>>

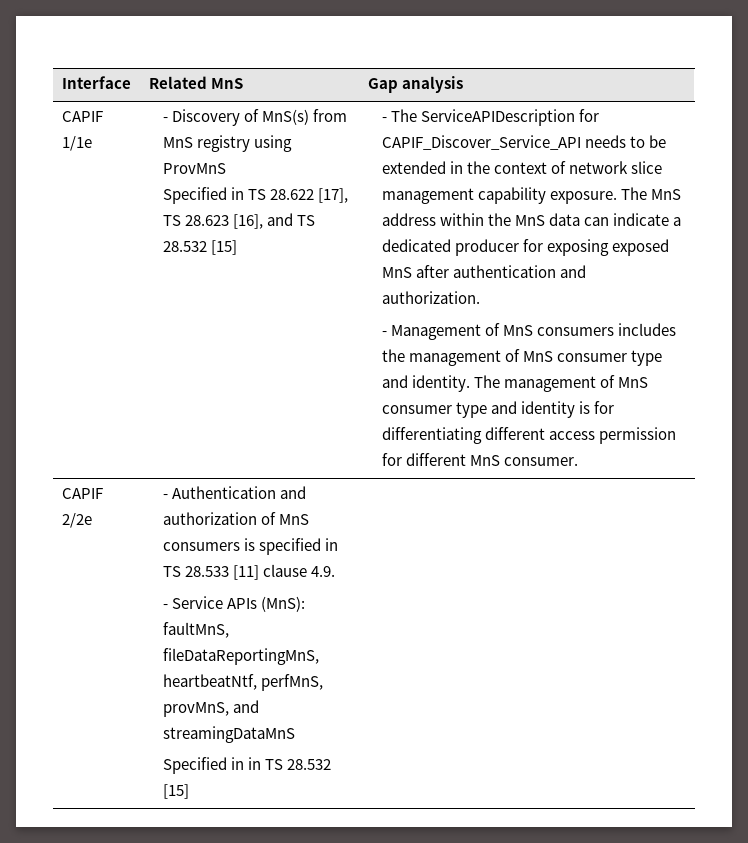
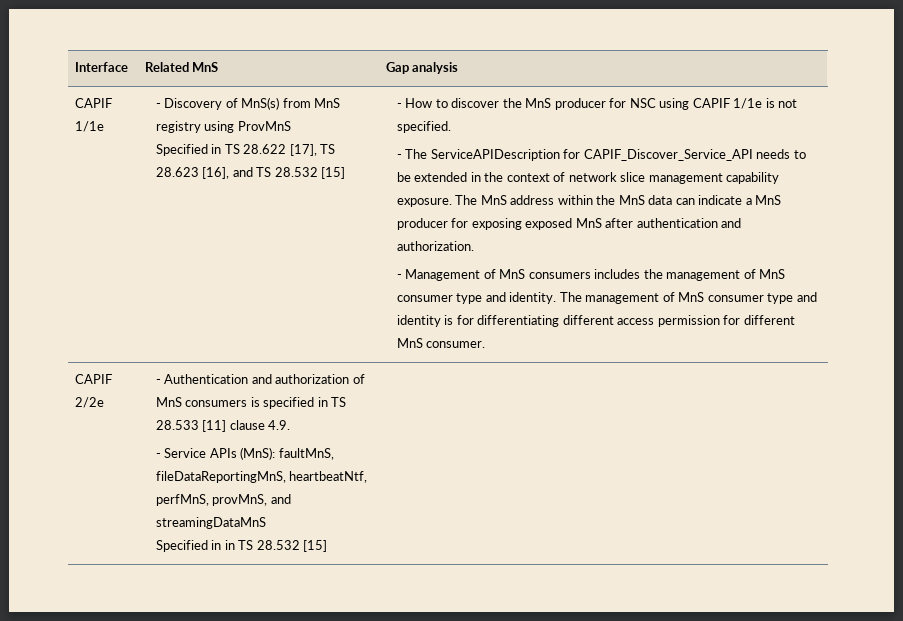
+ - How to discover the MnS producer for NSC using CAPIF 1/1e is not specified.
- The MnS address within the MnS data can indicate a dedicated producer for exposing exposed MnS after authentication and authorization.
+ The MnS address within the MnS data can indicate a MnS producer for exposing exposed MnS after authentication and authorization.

<<
>>

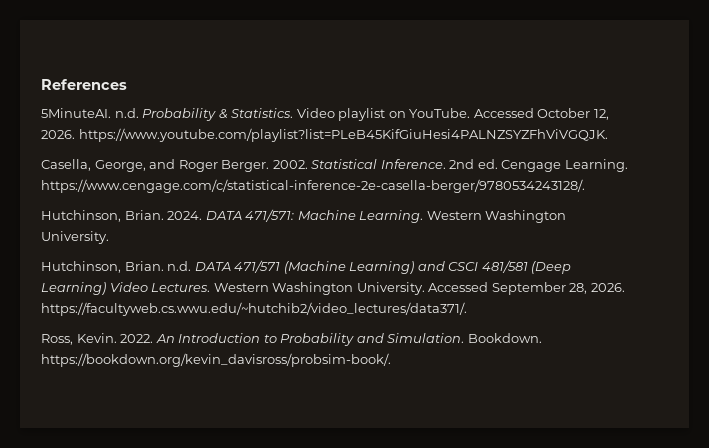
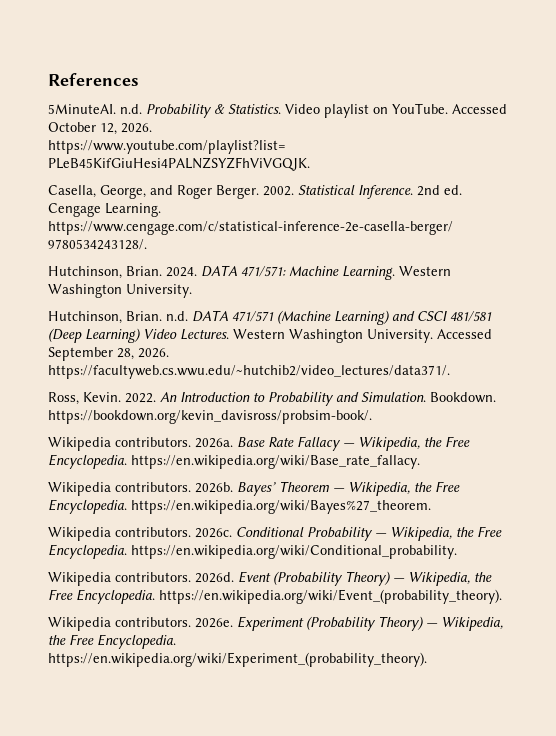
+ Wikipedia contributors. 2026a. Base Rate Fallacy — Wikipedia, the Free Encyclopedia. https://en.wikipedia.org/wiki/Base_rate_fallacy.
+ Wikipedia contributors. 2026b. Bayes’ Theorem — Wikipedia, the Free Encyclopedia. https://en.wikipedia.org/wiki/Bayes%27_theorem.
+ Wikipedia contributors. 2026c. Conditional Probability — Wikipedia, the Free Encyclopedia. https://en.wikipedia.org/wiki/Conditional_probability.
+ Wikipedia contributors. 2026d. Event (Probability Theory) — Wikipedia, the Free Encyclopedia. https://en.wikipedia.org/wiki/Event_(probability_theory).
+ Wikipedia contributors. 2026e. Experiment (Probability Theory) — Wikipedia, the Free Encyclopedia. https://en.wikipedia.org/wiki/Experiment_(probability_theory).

<<

#### [TASK DIRECTIONS]
Working through the records, find each line containing the word "after" and copy it.

#### [TASK RESPONSE]
- The MnS address within the MnS data can indicate a dedicated producer for exposing exposed MnS after authentication and authorization.
+ The MnS address within the MnS data can indicate a MnS producer for exposing exposed MnS after authentication and authorization.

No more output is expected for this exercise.